You just have to see a bunch of stamps from a specific issue to get some idea of the typical range of margin sizes. Multiples like blocks or pairs will show you typical stamp to stamp spacing. Luckily, as production equipment got way better in very modern times, there is less variation in margin size for stamps with the same design. So:

The block shows us the typical spacing between stamps. There's a right sheet margin here, but it's been miscut so we get little bits of the pane at the right and the (full) margin between. How do we know? We've seen typical panes from the Liberty series or this specific 4c stamp to tell us something is "wrong". With that margin part showing perfs on both vertical (margin) sides, this is called a guttersnipe, essentially straddle pane but more specifically for stamps with the full perforated margin.

After all that, straddle pane stamps aren't that big of a deal for collectors so don't get too wrapped around the concept. It's not often found but not particularly valuable. In fact they're disliked by many, being off-center and often straight-edged. It's a variety that is not catalogued. They will often be straight edged, but not all straight edge stamps, showing a big margin or not, are straddle pane stamps.

Now here's an old Great Britain stamp with a huge left margin. But from experience and seeing multiples, we know this is just how margin stamps were purposely made for GB issues in this time frame. Making your head spin yet?
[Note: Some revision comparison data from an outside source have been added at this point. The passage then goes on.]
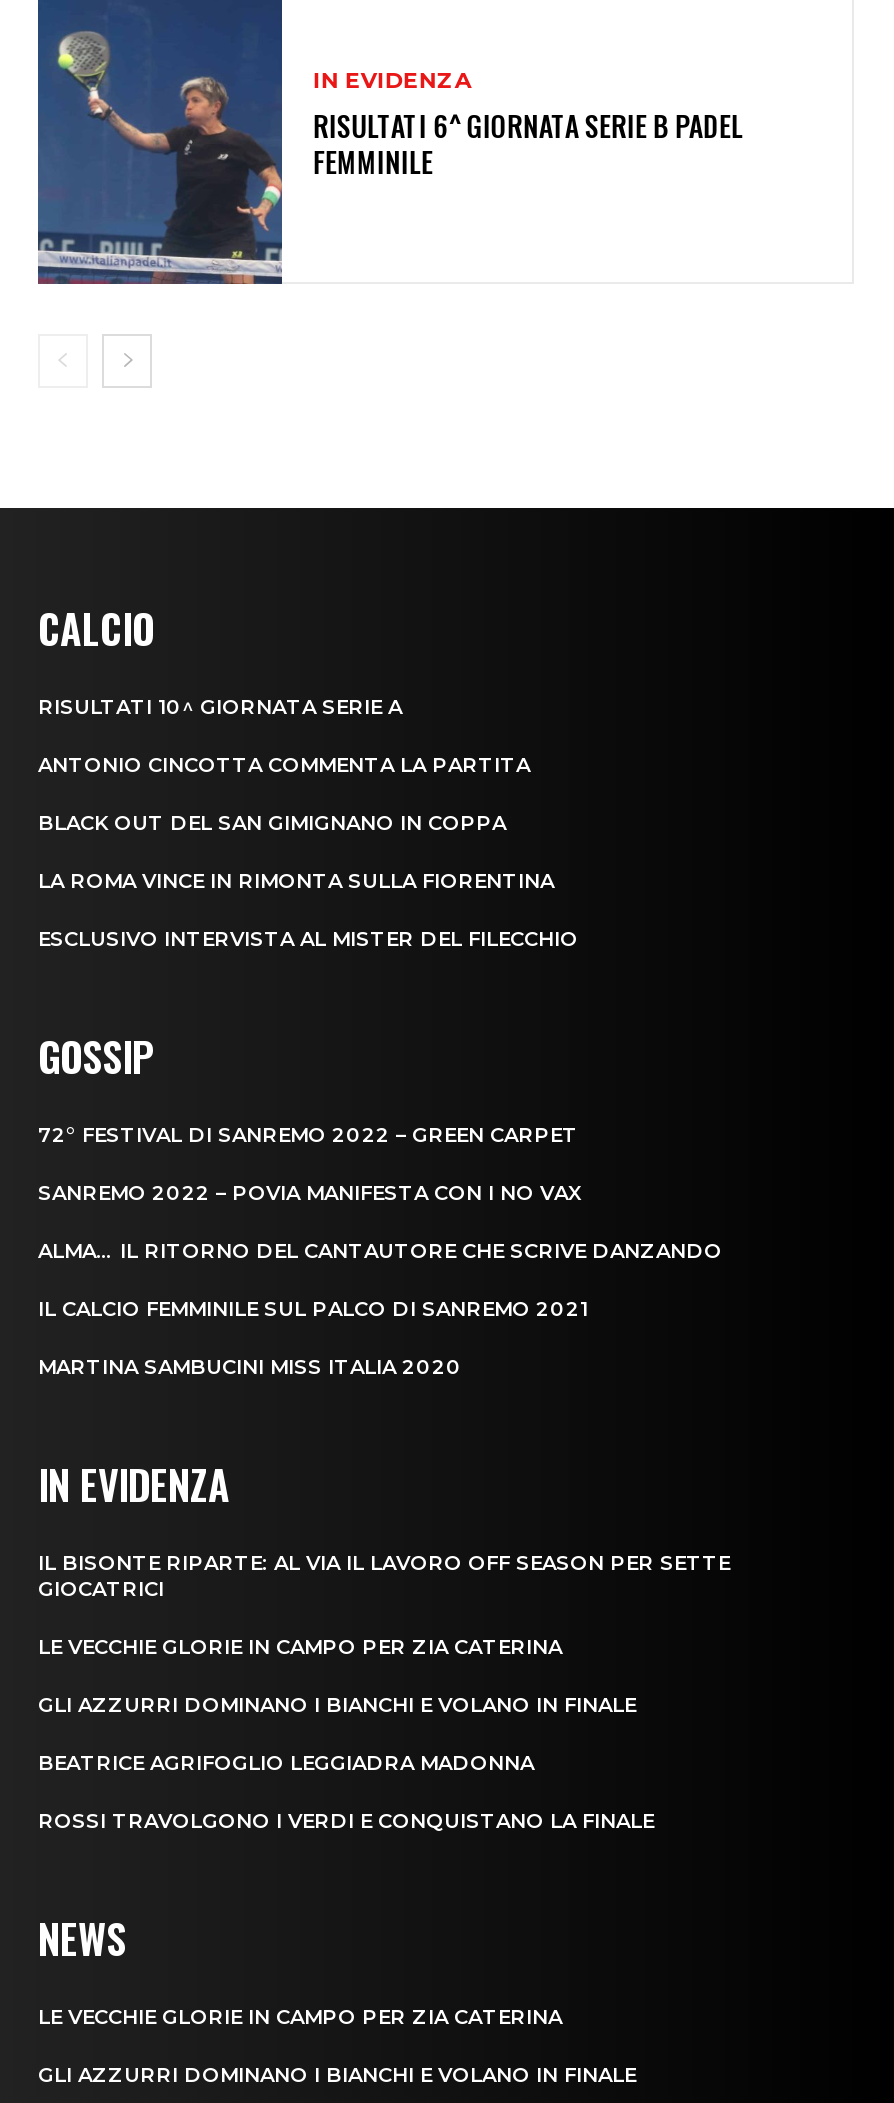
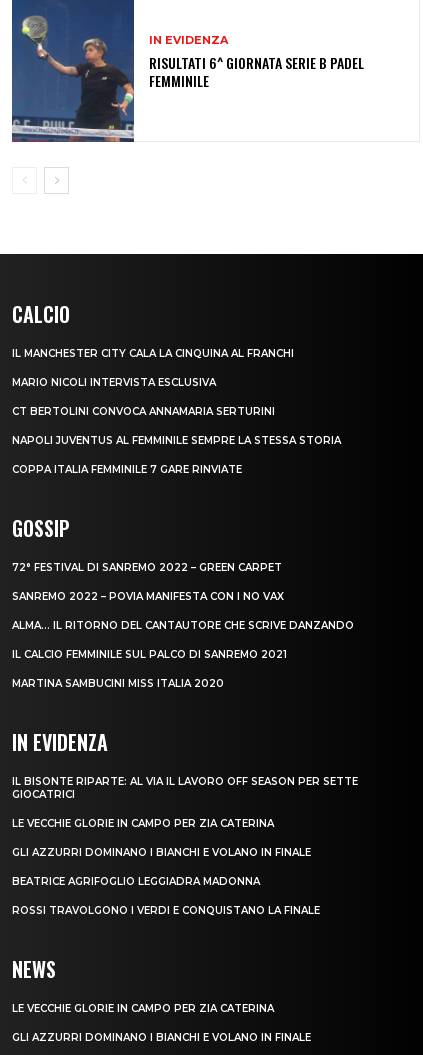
- RISULTATI 10^ GIORNATA SERIE A
+ IL MANCHESTER CITY CALA LA CINQUINA AL FRANCHI

- ANTONIO CINCOTTA COMMENTA LA PARTITA
+ MARIO NICOLI INTERVISTA ESCLUSIVA

- BLACK OUT DEL SAN GIMIGNANO IN COPPA
+ CT BERTOLINI CONVOCA ANNAMARIA SERTURINI

- LA ROMA VINCE IN RIMONTA SULLA FIORENTINA
+ NAPOLI JUVENTUS AL FEMMINILE SEMPRE LA STESSA STORIA

- ESCLUSIVO INTERVISTA AL MISTER DEL FILECCHIO
+ COPPA ITALIA FEMMINILE 7 GARE RINVIATE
Also note when you use Stampworld, pay attention to the sidebar at left. Not only are pages broken down by dates, but there are also separate pages for things like airmail issues, postage dues, other special use stamps. Bookmark this and maybe sign up (free), as the site will ask for login sometimes.

EDIT: Scott is a general catalog and as such doesn't go into such detail as sheets vs. panes. Their US specialized will show common sheet formats and give sheet and pane sizes. Not every country's specialized catalogs will give that info.

"Compound" mean a combination of the different perf gauges given, for example meaning (say) perf 11 horizontally, perf 13 vertically on a stamp as well as other combinations exist. But there may even be something like perf 11 on 3 sides and perf 13 on another. Most collectors don't care about the different combinations but specialists might.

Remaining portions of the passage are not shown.